A Cogent Dissent on the ABA’s Approach to Defining the Practice of Law

Filed under: lawyer news or ethics — David Giacalone @ 9:30 pm

As eLawyer Blog reminded us on Aug. 30, the Section on Law Practice Management was the only ABA section that opposed the recommendations of the Task Force on the Model Definition of the Practice of Law, which were adopted by the Association in early August (see our posting 08-15-03). Richard Granat has uploaded the LPM White Paper that explains its position to the eLawyer Blog site.
The White Paper presents an excellent discussion on why the movement to define the practice of law should “set the clock forward” toward pro-consumer and pro-competition goals (to enhance innovation, creativity, competition and efficiency), rather turn the clock backwards so as to protect and expand the legal profession’s monopoly (with its resulting inefficiencies and inability to serve the needs of all Americans).   The following paragraphs represent two important themes in the White Paper:
First, on the interplay between the definition and UPL:

By defining unauthorized practice of law in terms of false claims of licensure as a lawyer, the Model Definition of the Practice of Law might be freed to be cast as a positive statement about what services lawyers provide to consumers, what value lawyers bring to transactions, and what qualifications and training individuals permitted, i.e., licensed, by the state to practice law possess.  Such a definition would not limit performance of activities covered by the definition to licensed lawyers, or suggest that performance of such activities by persons not licensed by the court to practice law should be prosecuted as UPL.
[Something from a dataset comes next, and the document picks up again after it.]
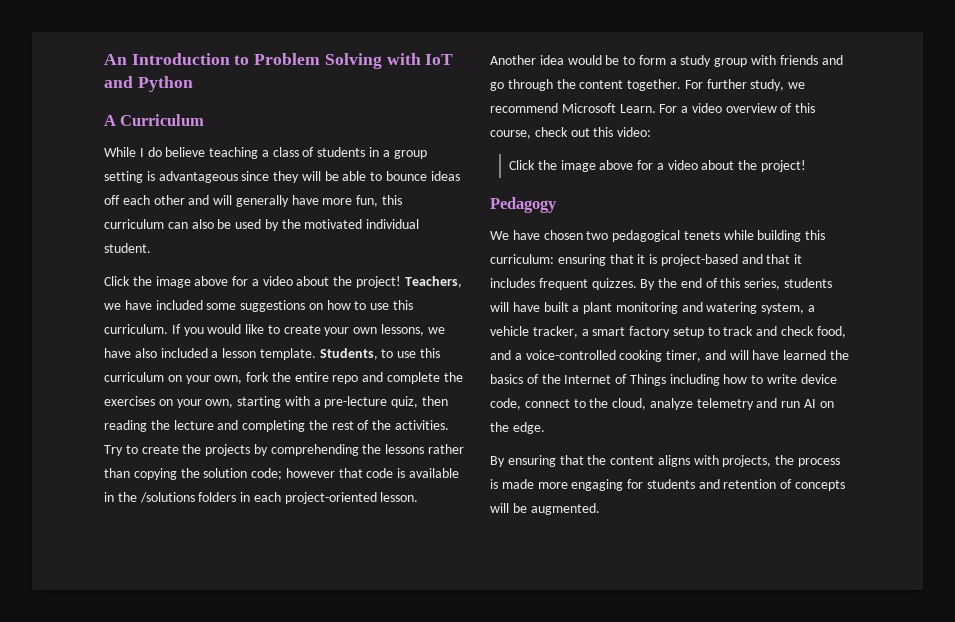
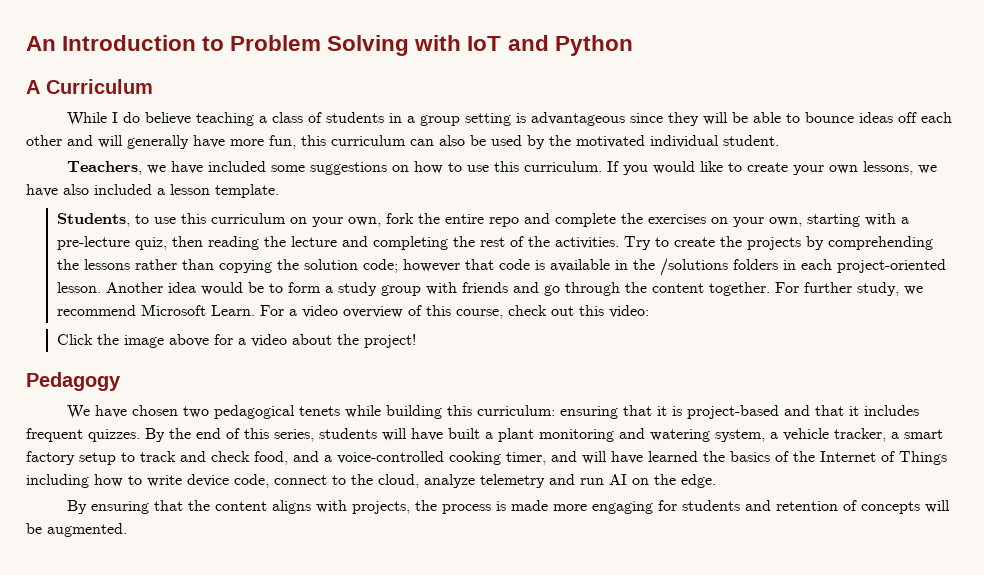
[104,276,402,288] Click the image above for a video about the project! -> (779, 140) none
(316, 354) none -> (279, 191) //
Second, on the need to avoid expanding the Lawyers’ Professional Monopoly:
Unless a Model Definition of the practice of law is carefully crafted, state regulators might misuse it to draw a circle around the legal profession, by claiming that only lawyers are permitted to engage in certain activities, and sanctioning those who intrude into lawyers’ turf.  Such as expansion of lawyers’ professional monopoly is unwarranted by the case law or the legal needs of the public.. . . It enables an inefficient monopoly to thrive, which in turn discourages innovation and the development of more consumer-oriented ways of delivering legal services.   Not only is this kind of inefficiency and monopoly counter to the ABA’s goals of improving access to legal services to the poor, it is not likely to be supported long term in view of the national trend to increase competition and protect consumers.
The fact that some states have been moving in the direction of enforcing monopoly and pursuing a course of non-uniformity is no reason for the American Bar Association to support monopoly and non-uniformity.  The Law Practice Management Section has consistently supported delivery of legal services, including electronic services, across jurisdictional boundaries.  We believe that a carefully crafted definition of the practice of law can avoid fostering efforts to expand the professional monopoly, while supporting the efficient delivery of innovative service delivery systems.
The ABA did not actually adopt a model definition of the practice of law last month.   It passed the buck to the states, with some guidelines.  I hope that the LPM White Paper will eventually lead to the ABA taking up the subject again and, in the interim, will be a source of guidance for committees in the various states as they consider this issue.  (See our posting on July 21 for links to many relevant sources)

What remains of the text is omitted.